If His grace is so mighty, and I am so weak, then by grace salvation, there is nothing I can do about my sinful nature, right?

Not quite.  The moment one believes, he has a new nature that can help him overcome the power of sin in his life.  But, one can choose whether to “walk in the Spirit” or not.  Some believers choose to fulfill their fleshly desires more often than not.

The following doctrinal statement from Northland Bible Baptist Church may also help to explain the two natures of the believer:

A true child of God has two births; one of the flesh, the other of the Spirit, giving man a flesh nature and a Spirit nature.  The flesh nature is neither good nor righteous.  The Spiritual man does not commit any sin.  This results in a warfare between the Spirit and the flesh, which continues until physical death, or the return of the Lord.  The flesh nature of man does not change in any way with the new birth, but can be controlled and kept subdued by the new man. John 3:3-7, Rom 8:8, Isa 64:6, Eph 2:3, 1 Pet 1:23, 1 John 1:8, 1 John 3:9, Rom 7:15-25, Col 2:6-7, Gal 5:16-23.

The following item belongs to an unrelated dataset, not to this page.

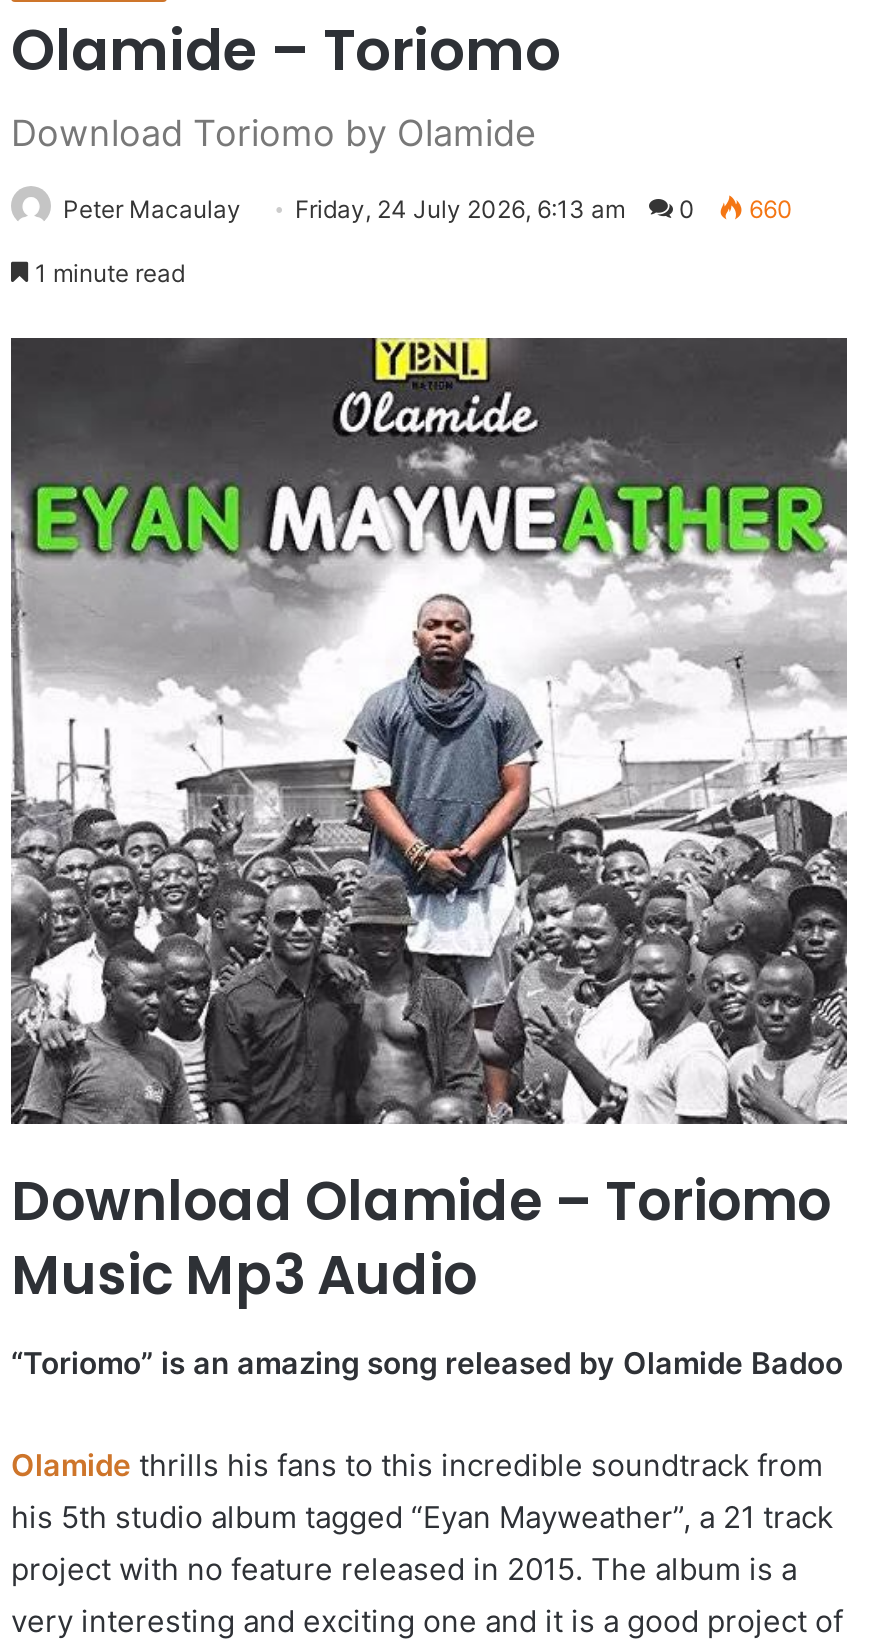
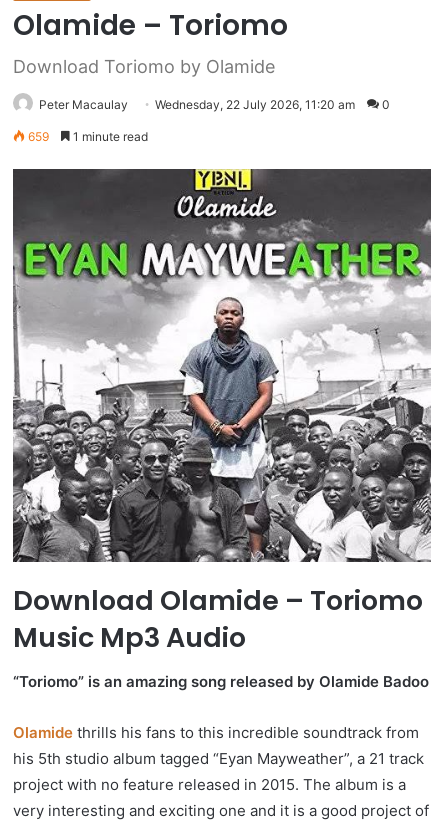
- Friday, 24 July 2026, 6:13 am
+ Wednesday, 22 July 2026, 11:20 am

- 660
+ 659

I have been taught (and perhaps this is Lordship, though I don’t think it was mentioned in the list) that a Christian is a “new creature” in Christ and because of this, God has given new desires for righteousness.  Is this correct?

See above discussion of the two natures.  The proper response to grace in the life of a believer is to let the Holy Spirit work in his life to transform his way of thinking to bring it in line with God’s way of thinking.  This happens through reading God’s Word and applying it to one’s life.  It is not automatic.  That’s why the Apostle Paul wrote the following in Romans 12:

[1] I beseech you therefore, brethren, by the mercies of God, that ye present your bodies a living sacrifice, holy, acceptable unto God, which is your reasonable service.

[2] And be not conformed to this world: but be ye transformed by the renewing of your mind, that ye may prove what is that good, and acceptable, and perfect, will of God.

Eternal life is not dependent on our faithfulness as Christians.  If it were, it would not be eternal life.  One receives eternal life by grace alone through faith alone in Christ alone.  See attached to learn more.Eternal Life For You

4 responses to “Questions from the Mailbag on Grace vs. Lordship Salvation (Part I)

  1. Mary, it is tragic when we see believers living defeated lives, especially when scripture provides the answers to their problems. 2 Timothy 3:16-17:

    [16] All scripture is given by inspiration of God, and is profitable for doctrine, for reproof, for correction, for instruction in righteousness:
    [17] That the man of God may be perfect, throughly furnished unto all good works.

  2. It’s amazing how many christians I see at the moment destroying their lives. Now that I understand this teaching of free grace, i don’t feel so judgemental and more compassionate towards them. Some have lost children and husbands and turned to ungodly men and living with them and becoming alcoholics, its so sad to see but god knows their pain. Some pentecostal people say its ok for a believer if you cannot find a believer to marry them in the hope that they will convert them, but i don’t believe that it is the biblical way to do it. I am passing this teaching on, at first they are horrified but through scripture they come to see the error we have all been under.

  3. I’ve learned that there is a difference between a Christian who still occasionally sins (Romans 7:14-25, 1John 1:8-9, 1John 2:1) and a Christian who is intentionally living in sin ( Hebrews 10:26-27, Proverbs 15:10, Proverbs 29:1, Jeremiah 2:19)
    Grace is not a license to sin and the Christian who willfully sins will eventually experience God’s temporal chastening and the forfeiture of eternal rewards.
    I’ve learned in my own experience that God is not just a God of love, mercy, grace, and forgiveness, but God is also a heavenly parent who chastens His children especially when they’re living in willful sin. I personally learned in my life that God is not a great big grandparent with a long flowing beard sitting up in heaven in a rocking chair tolerating sin.

  4. Thanks John for clear answers to important questions.